== DATA
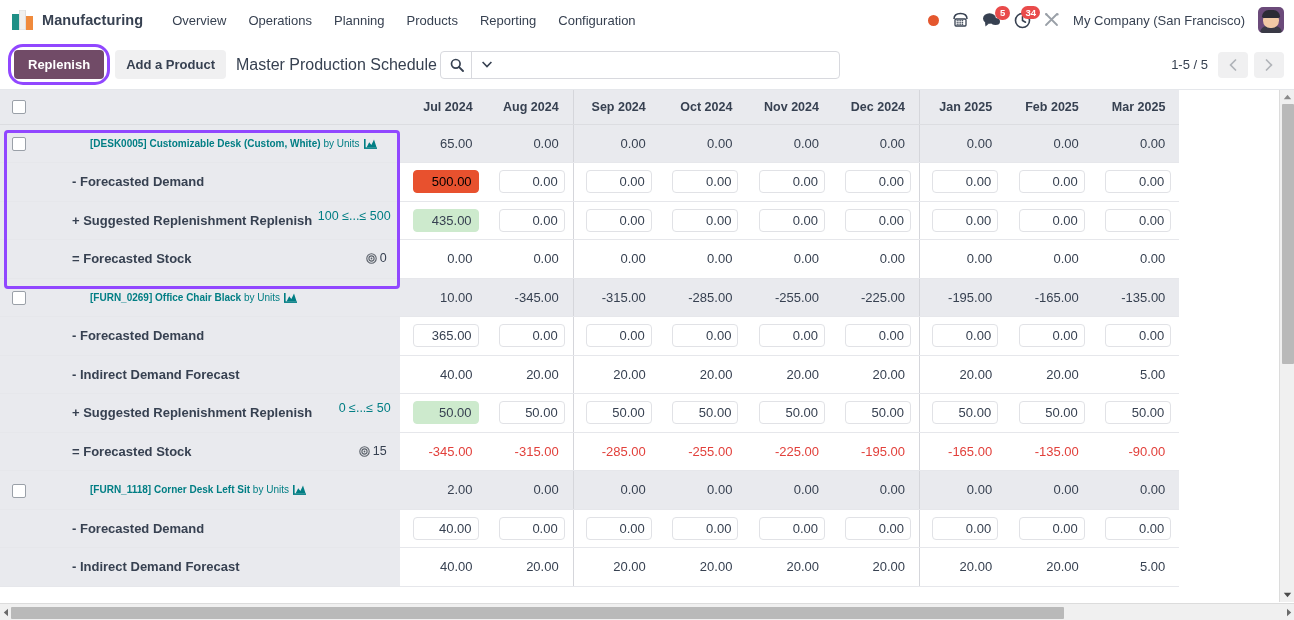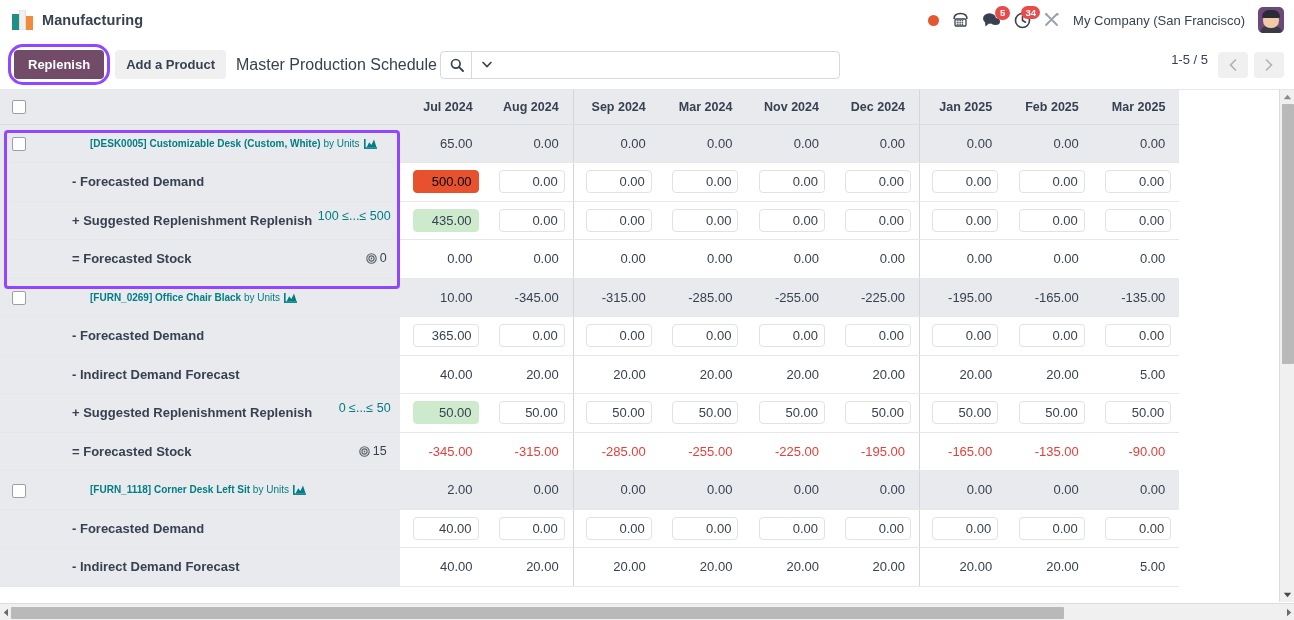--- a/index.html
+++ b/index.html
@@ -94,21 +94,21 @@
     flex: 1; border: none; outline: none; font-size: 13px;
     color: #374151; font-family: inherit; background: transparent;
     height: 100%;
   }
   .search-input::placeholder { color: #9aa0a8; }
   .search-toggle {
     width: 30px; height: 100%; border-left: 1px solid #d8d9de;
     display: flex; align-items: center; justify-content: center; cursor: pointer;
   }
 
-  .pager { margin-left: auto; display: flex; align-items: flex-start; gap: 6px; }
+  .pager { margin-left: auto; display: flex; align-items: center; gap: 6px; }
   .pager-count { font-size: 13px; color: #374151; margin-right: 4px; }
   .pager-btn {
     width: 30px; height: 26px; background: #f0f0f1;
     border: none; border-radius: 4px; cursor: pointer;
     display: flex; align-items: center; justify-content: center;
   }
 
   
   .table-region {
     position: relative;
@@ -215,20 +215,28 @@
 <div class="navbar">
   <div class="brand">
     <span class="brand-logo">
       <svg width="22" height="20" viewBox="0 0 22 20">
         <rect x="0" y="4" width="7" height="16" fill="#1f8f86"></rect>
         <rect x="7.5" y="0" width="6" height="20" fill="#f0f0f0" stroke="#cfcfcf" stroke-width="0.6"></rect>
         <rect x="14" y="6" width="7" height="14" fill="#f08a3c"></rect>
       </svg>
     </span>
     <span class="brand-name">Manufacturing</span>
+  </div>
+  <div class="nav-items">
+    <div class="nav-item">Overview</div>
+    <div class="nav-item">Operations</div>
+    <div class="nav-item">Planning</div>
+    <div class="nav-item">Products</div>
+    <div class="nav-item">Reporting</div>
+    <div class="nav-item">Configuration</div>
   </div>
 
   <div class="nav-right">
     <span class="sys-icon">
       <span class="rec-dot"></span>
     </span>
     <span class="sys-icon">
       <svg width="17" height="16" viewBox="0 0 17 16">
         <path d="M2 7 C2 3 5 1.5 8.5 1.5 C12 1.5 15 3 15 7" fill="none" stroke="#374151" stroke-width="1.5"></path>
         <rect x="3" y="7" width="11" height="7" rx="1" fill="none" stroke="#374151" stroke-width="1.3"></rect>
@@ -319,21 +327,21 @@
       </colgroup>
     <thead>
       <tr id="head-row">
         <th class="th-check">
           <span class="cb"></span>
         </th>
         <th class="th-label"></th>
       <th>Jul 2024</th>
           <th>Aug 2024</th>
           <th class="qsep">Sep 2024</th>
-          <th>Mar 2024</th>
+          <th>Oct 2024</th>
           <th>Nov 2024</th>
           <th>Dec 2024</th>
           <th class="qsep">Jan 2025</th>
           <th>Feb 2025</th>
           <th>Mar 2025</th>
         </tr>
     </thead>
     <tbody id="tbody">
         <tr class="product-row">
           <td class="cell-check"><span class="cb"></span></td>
====
■ **PROBLEM DETAILS**:
Once the line that contains "1.5 8.5 1.5" is found, please give it again exactly, along with each line that comes after it, through the last line of the entries.

■ **THE COMPLETED TASK**:
         <path d="M2 7 C2 3 5 1.5 8.5 1.5 C12 1.5 15 3 15 7" fill="none" stroke="#374151" stroke-width="1.5"></path>
         <rect x="3" y="7" width="11" height="7" rx="1" fill="none" stroke="#374151" stroke-width="1.3"></rect>
@@ -319,21 +327,21 @@
       </colgroup>
     <thead>
       <tr id="head-row">
         <th class="th-check">
           <span class="cb"></span>
         </th>
         <th class="th-label"></th>
       <th>Jul 2024</th>
           <th>Aug 2024</th>
           <th class="qsep">Sep 2024</th>
-          <th>Mar 2024</th>
+          <th>Oct 2024</th>
           <th>Nov 2024</th>
           <th>Dec 2024</th>
           <th class="qsep">Jan 2025</th>
           <th>Feb 2025</th>
           <th>Mar 2025</th>
         </tr>
     </thead>
     <tbody id="tbody">
         <tr class="product-row">
           <td class="cell-check"><span class="cb"></span></td>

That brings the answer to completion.